Start of Provided material

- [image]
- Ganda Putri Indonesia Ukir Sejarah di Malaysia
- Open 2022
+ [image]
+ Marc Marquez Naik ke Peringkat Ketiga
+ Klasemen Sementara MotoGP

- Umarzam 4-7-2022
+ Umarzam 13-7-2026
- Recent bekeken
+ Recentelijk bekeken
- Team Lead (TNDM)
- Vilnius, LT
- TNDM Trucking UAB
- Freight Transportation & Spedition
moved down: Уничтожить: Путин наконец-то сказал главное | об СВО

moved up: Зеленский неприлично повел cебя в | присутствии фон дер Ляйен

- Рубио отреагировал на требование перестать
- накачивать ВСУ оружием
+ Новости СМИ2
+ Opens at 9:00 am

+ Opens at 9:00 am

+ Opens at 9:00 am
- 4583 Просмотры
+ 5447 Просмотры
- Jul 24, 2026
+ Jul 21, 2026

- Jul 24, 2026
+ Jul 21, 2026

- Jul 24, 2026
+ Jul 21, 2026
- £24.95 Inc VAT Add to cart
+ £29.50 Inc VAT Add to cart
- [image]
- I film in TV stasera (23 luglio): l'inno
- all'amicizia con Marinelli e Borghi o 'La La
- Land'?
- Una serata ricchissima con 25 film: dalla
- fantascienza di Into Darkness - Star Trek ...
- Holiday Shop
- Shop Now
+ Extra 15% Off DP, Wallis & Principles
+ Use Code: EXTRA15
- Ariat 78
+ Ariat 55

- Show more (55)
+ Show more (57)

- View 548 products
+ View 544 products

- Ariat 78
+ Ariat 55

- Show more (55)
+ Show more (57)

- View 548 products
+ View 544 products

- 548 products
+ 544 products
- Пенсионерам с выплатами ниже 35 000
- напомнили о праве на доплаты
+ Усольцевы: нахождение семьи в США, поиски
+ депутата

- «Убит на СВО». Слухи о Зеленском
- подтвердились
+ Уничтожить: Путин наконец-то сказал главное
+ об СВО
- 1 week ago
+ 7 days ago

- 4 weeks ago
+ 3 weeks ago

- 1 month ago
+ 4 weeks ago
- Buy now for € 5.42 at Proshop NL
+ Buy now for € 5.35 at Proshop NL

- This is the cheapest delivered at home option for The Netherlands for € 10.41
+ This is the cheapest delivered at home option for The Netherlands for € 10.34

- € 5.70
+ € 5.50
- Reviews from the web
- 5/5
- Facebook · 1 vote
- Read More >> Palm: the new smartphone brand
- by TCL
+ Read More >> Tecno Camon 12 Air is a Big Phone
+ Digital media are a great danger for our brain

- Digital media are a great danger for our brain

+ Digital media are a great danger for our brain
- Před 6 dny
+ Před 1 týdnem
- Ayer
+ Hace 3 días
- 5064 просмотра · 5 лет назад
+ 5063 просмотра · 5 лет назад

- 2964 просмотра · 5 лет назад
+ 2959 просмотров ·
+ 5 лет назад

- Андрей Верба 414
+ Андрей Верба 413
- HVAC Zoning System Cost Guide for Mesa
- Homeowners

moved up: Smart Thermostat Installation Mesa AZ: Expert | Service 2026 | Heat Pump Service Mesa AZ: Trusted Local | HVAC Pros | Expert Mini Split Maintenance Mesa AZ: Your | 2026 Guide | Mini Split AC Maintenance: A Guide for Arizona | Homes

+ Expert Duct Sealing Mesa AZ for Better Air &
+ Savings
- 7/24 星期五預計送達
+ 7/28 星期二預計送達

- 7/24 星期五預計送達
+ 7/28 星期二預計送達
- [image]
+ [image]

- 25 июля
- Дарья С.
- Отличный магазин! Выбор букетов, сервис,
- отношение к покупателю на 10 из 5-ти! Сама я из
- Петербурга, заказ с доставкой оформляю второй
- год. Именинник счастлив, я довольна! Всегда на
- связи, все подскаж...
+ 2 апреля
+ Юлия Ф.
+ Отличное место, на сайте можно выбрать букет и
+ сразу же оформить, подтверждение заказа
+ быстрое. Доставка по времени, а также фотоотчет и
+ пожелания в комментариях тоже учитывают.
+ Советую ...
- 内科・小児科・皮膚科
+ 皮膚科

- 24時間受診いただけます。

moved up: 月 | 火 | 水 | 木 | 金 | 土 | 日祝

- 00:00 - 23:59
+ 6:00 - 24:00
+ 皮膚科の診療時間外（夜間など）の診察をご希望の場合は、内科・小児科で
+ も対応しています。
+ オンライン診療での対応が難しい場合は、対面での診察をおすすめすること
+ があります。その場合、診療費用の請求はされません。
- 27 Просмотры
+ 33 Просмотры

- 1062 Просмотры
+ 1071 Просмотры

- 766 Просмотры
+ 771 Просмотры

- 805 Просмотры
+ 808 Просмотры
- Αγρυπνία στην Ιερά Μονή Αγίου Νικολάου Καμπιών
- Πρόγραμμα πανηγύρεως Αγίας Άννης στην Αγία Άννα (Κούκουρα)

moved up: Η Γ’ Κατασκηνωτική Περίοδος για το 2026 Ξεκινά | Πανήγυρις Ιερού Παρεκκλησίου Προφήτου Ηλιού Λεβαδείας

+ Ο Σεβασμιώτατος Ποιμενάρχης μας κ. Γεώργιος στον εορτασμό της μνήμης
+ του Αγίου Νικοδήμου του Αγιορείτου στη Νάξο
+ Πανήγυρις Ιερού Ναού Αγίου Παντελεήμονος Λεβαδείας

End of Provided material

■ Your instructions ■
Show every line above in which the word "Proshop" appears.

■ Answer box ■
- Buy now for € 5.42 at Proshop NL
+ Buy now for € 5.35 at Proshop NL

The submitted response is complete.